WHAT TO WORK ON
Search the data for the word "Phase". Reproduce every line where it is found.
━━━━━━━━━━━━━━━━
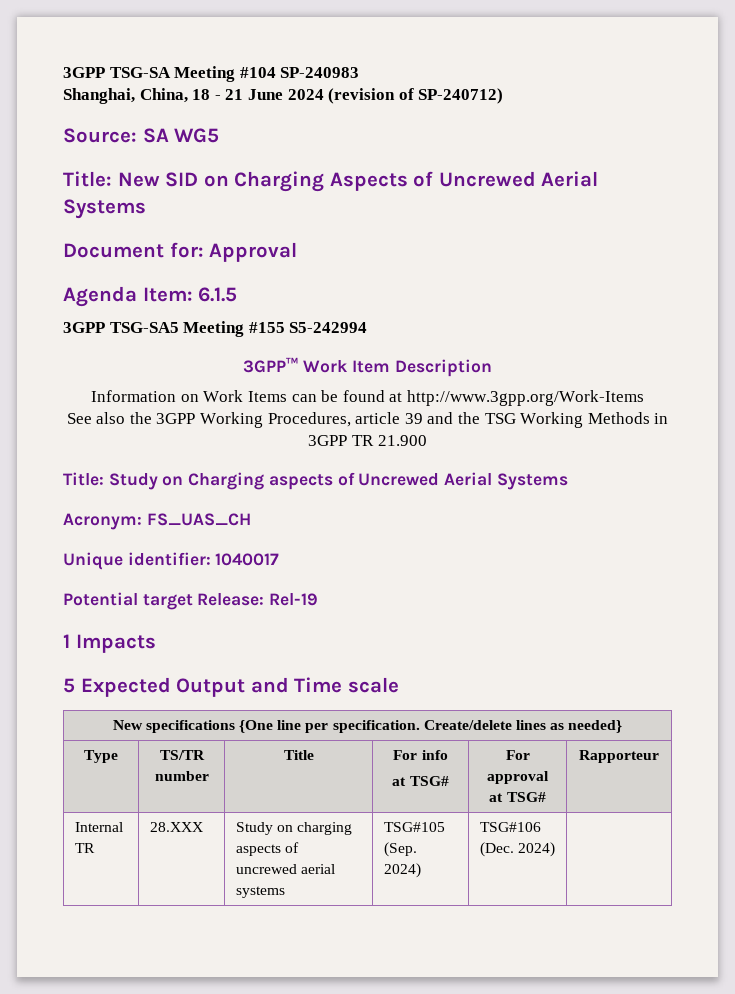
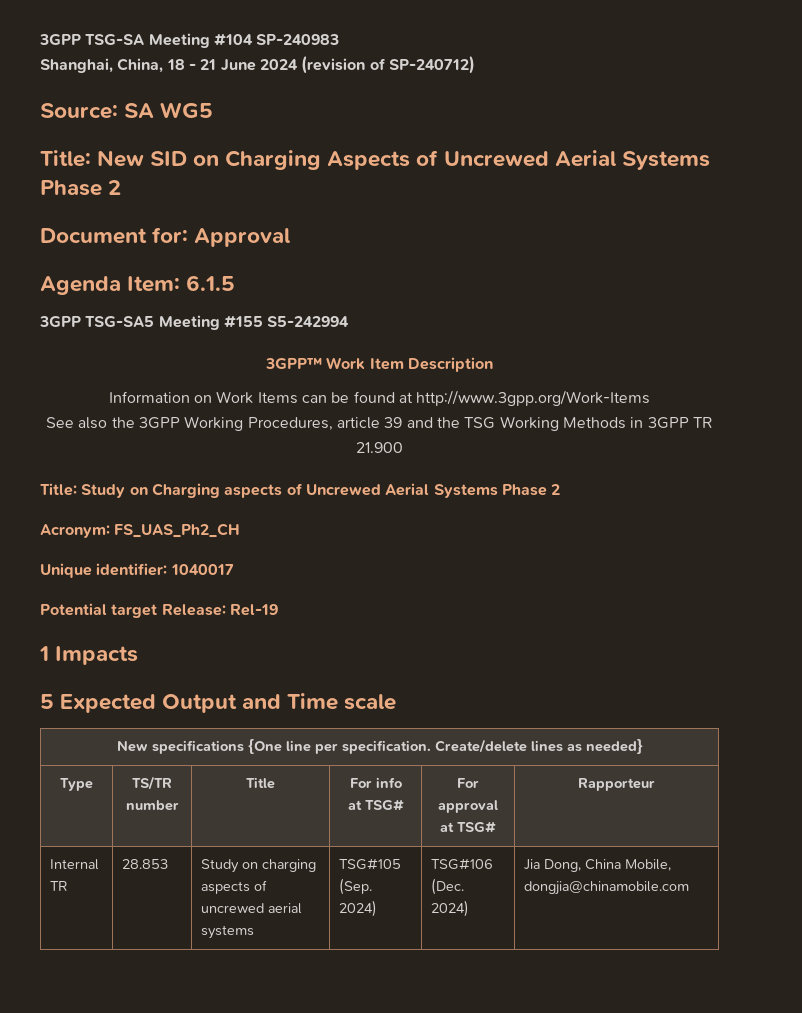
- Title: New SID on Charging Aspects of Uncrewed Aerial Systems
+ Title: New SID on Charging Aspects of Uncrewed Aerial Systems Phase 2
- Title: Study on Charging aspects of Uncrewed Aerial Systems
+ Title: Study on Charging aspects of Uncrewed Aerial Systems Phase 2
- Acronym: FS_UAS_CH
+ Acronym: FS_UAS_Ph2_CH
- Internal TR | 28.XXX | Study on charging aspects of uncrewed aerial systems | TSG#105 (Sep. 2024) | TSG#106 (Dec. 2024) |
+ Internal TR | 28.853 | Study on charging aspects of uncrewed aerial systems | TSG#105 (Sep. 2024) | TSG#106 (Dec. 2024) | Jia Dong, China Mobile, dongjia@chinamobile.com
━━━━━━━━━━━━━━━━
TASK ANSWER
+ Title: New SID on Charging Aspects of Uncrewed Aerial Systems Phase 2
+ Title: Study on Charging aspects of Uncrewed Aerial Systems Phase 2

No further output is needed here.